The GTP uses the QTS standards as used in all ITE courses to assess progress. Although this course is aimed at media graduates, there is a huge difference in the content of the degrees that the students have studied. Often the material covered at degree level does not relate easily to the knowledge, skills and understanding required for school based media study. By starting the course with a Subject Audit, trainees identify their strengths and weaknesses. This will then allow trainees to liaise with their university tutors and the media department within which they are working to devise an Individual Training Plan. This will be based on improving the areas that are going to be the most important and relevant to them. For example, if a trainee is weak on World Cinema and Popular Music but in year 10 the department has a unit on Popular Music then it is obvious what the trainee needs to focus on.

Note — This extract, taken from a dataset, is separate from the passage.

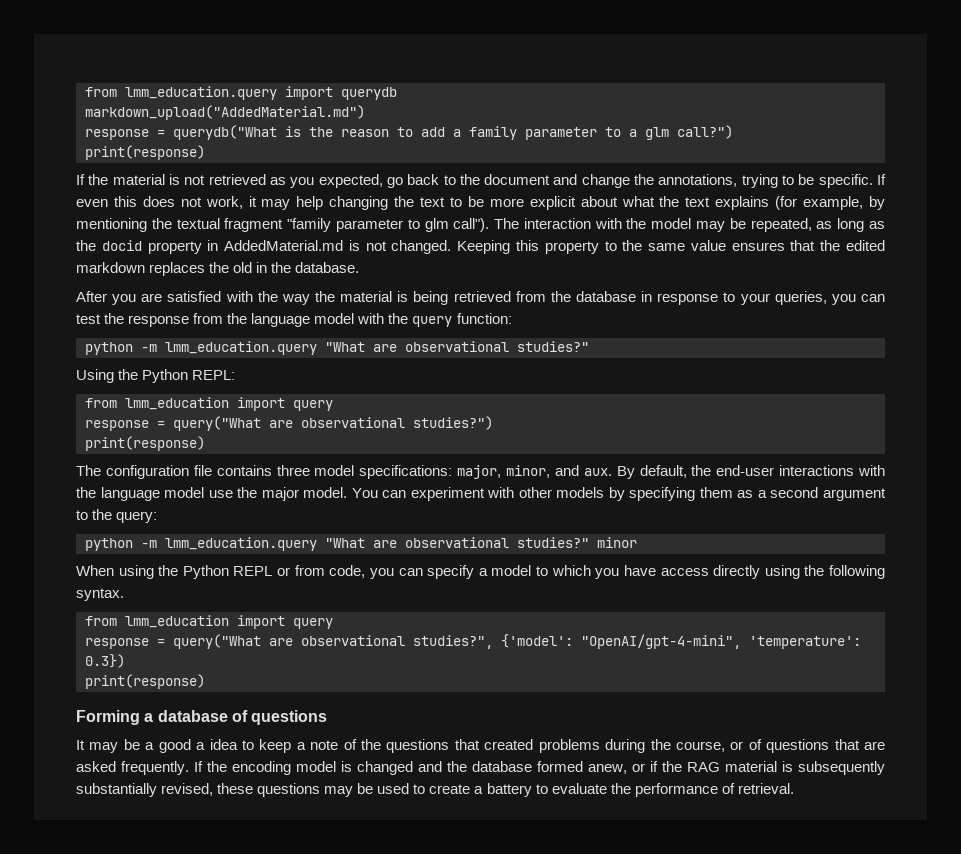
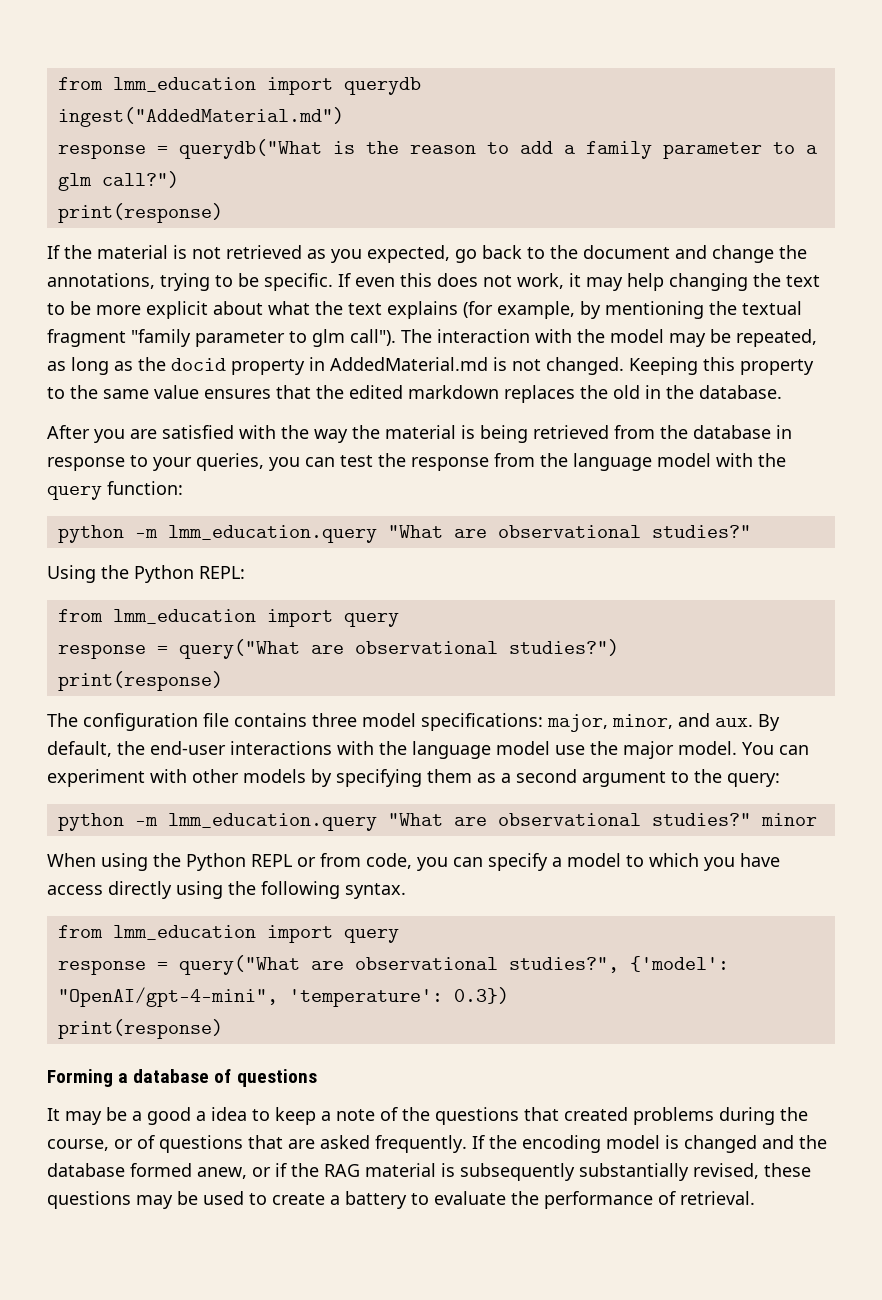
- from lmm_education.query import querydb
+ from lmm_education import querydb
- markdown_upload("AddedMaterial.md")
+ ingest("AddedMaterial.md")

The Curriculum Studies component of the course is organised into 13 sessions mapped against the QTS standards8 but also the TDA framework for improving subject knowledge9. Nationally, the GTP has been criticised by OFSTED for a lack of sustained input on ‘subject knowledge’. Following this the TDA have given clear guidelines of the four strands of ‘subject knowledge’ as it apples to trainee teachers. Subject knowledge is defined broadly to include: subject knowledge per se, pedagogy: subject theory and practice, Pupils development and attitudes.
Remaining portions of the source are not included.